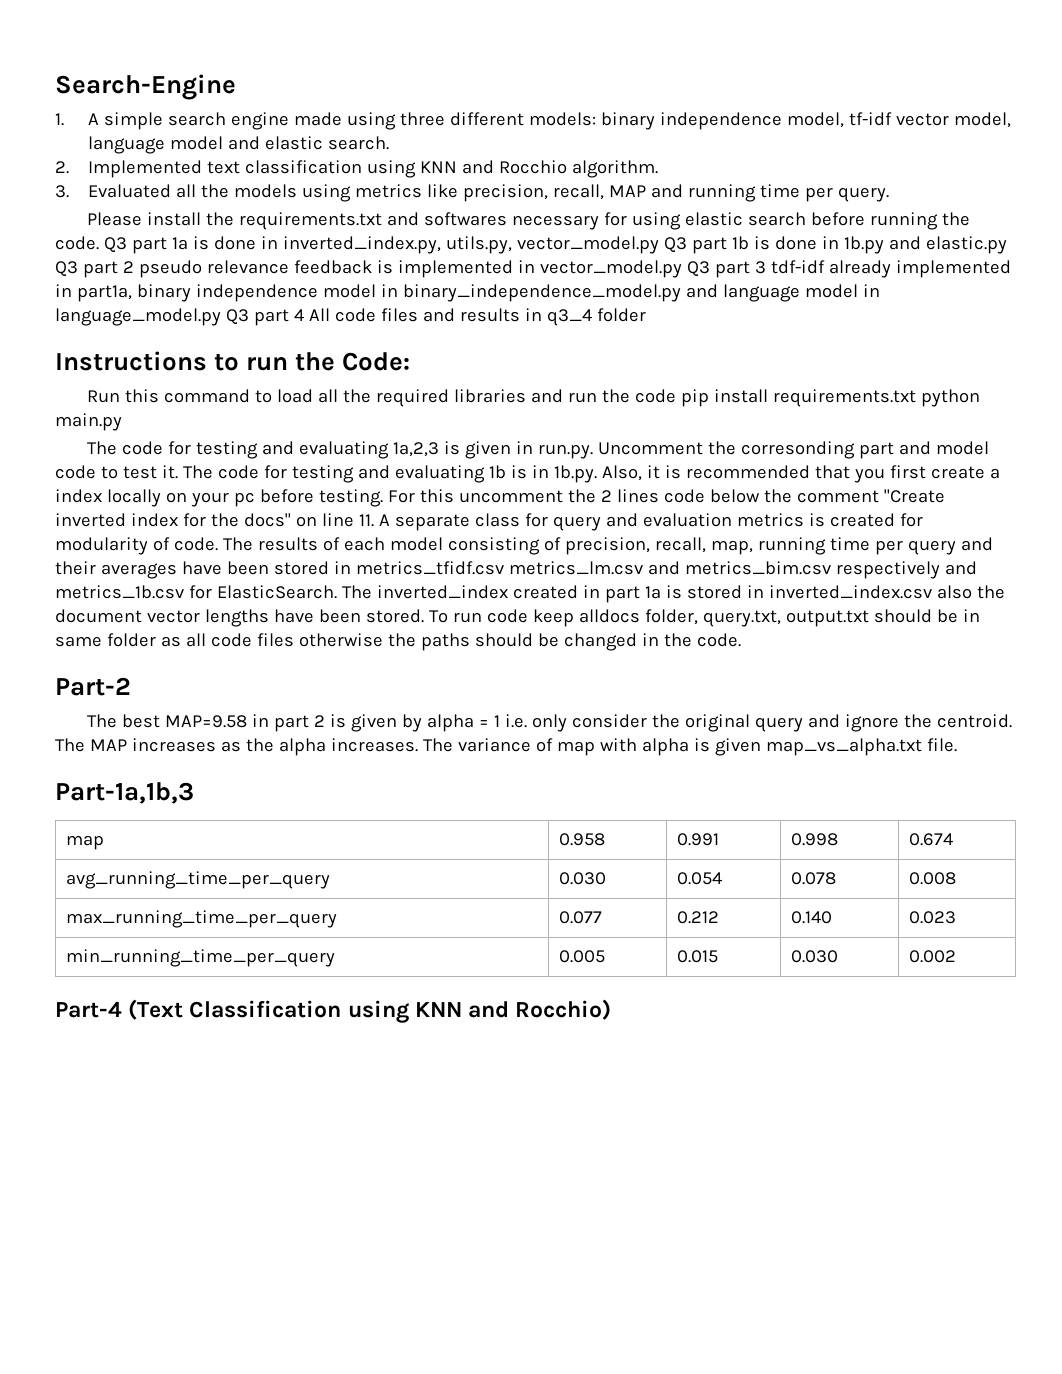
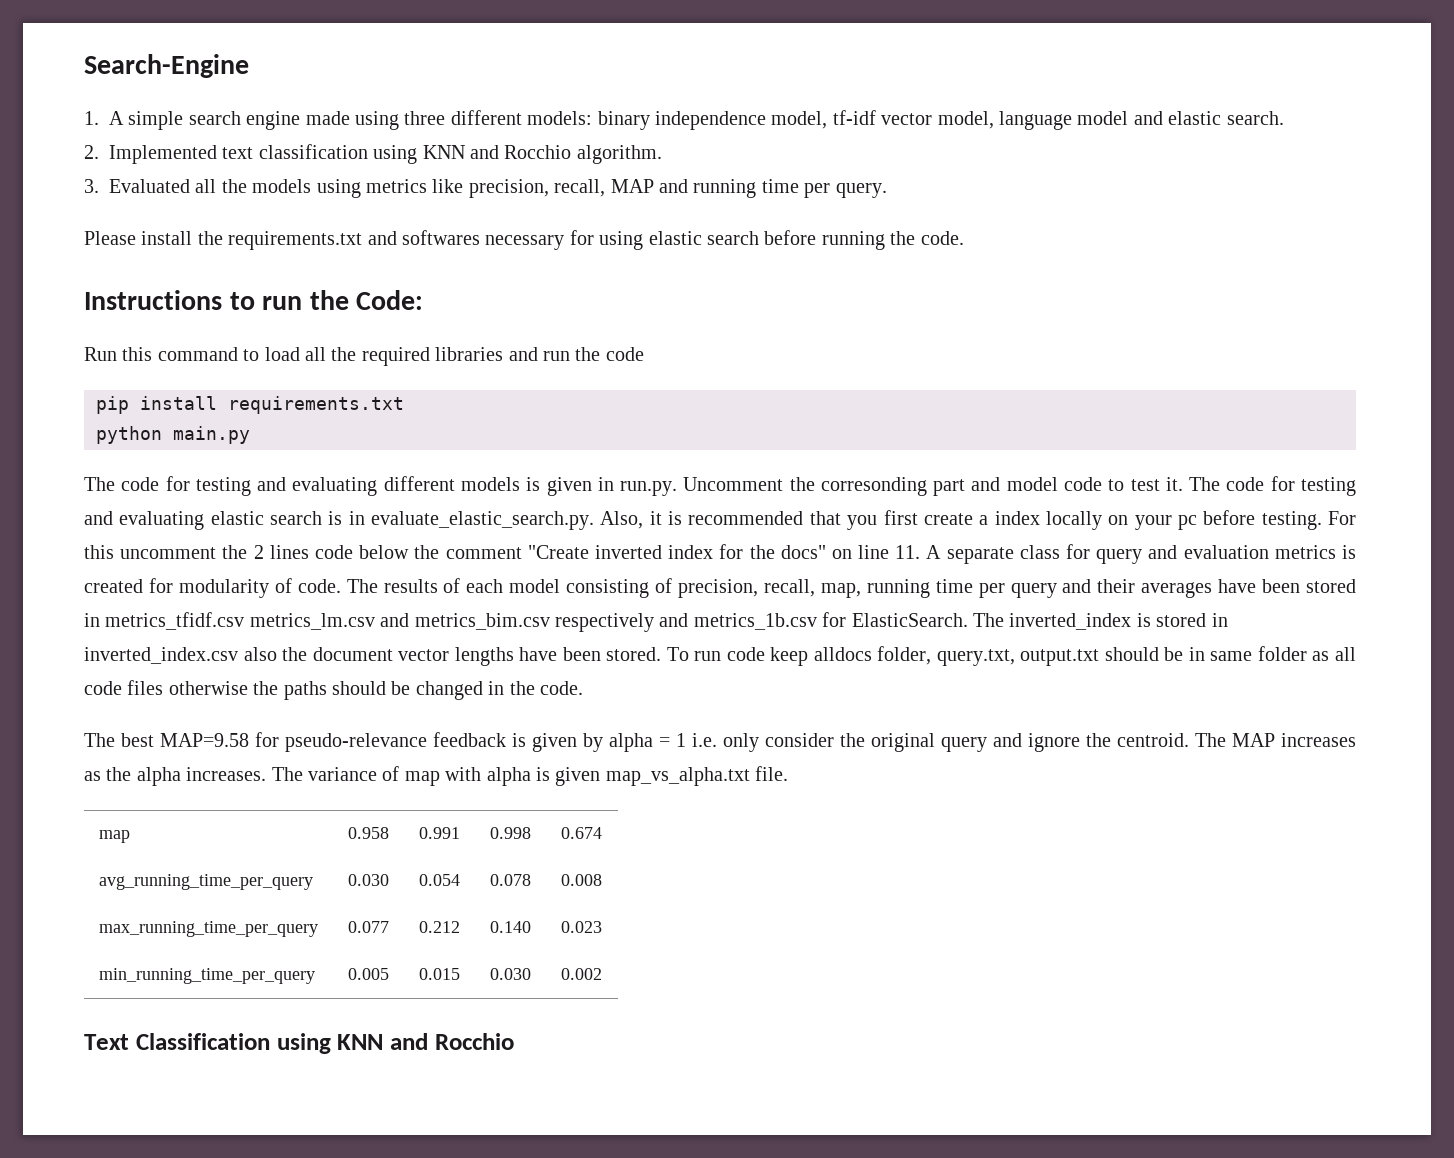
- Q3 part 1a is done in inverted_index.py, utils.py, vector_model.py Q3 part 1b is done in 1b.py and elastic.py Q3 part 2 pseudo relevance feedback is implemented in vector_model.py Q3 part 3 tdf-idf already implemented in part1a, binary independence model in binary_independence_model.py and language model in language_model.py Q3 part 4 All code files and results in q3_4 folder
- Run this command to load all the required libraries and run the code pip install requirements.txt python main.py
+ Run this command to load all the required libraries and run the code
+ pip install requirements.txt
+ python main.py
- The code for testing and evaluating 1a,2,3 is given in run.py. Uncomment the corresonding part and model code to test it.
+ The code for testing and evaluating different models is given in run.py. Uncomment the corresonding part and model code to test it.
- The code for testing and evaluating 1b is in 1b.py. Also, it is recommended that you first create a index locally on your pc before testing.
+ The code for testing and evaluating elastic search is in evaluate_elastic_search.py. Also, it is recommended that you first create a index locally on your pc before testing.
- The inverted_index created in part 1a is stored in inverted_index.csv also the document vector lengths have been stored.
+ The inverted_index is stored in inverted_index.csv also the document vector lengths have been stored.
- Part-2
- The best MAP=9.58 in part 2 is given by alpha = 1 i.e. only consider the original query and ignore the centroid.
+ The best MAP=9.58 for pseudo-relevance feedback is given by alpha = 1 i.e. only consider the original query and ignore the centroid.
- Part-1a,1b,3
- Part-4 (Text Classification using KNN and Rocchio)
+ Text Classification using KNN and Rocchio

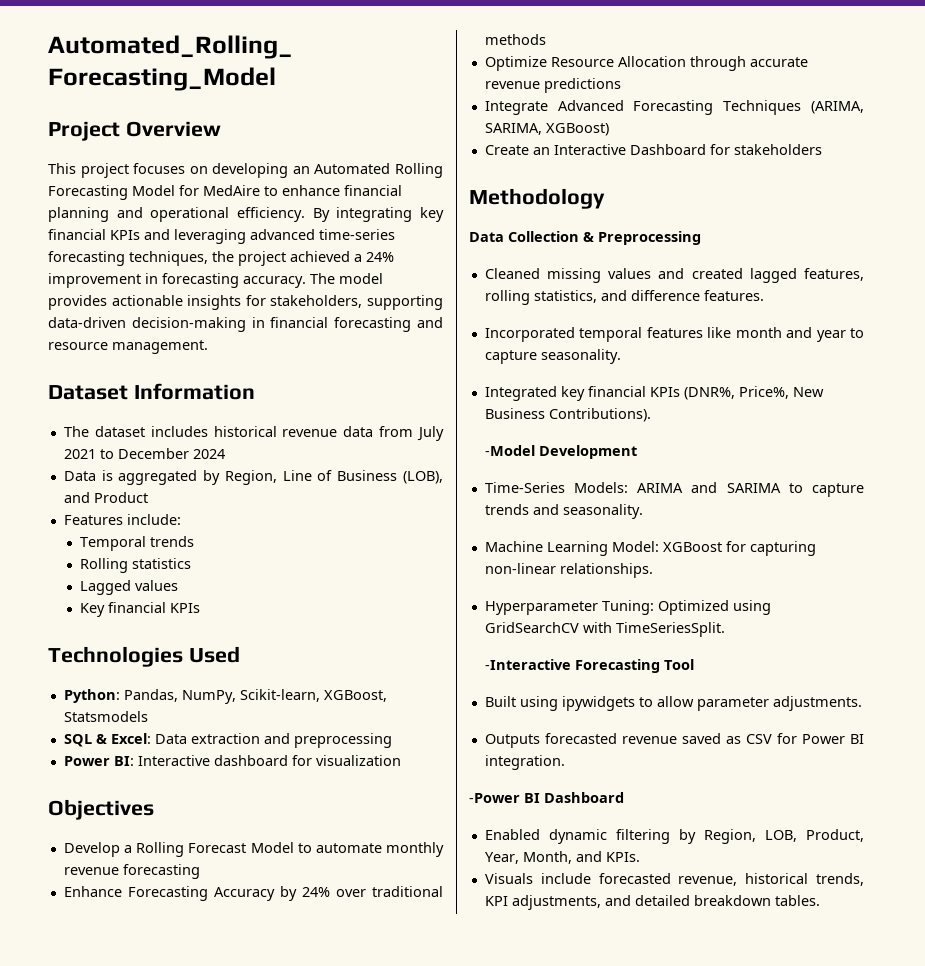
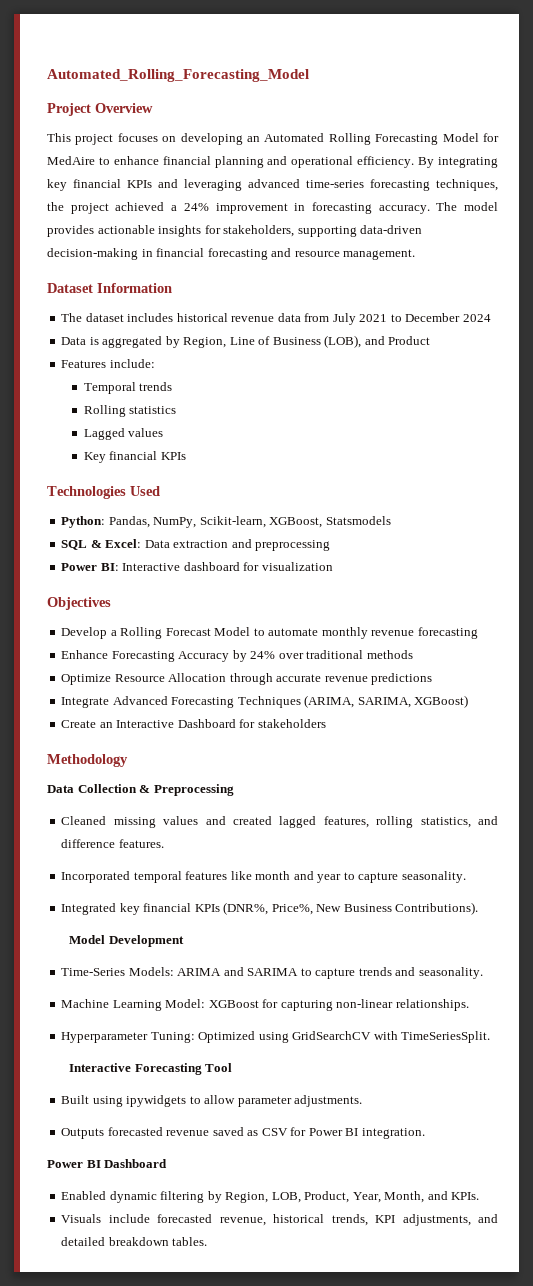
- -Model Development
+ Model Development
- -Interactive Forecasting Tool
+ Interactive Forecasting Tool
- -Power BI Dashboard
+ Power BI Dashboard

***

- [WORK ORDER] Your answer should be a single number: how many lines in the data above include "have"?

- [EXERCISE OUTPUT] 2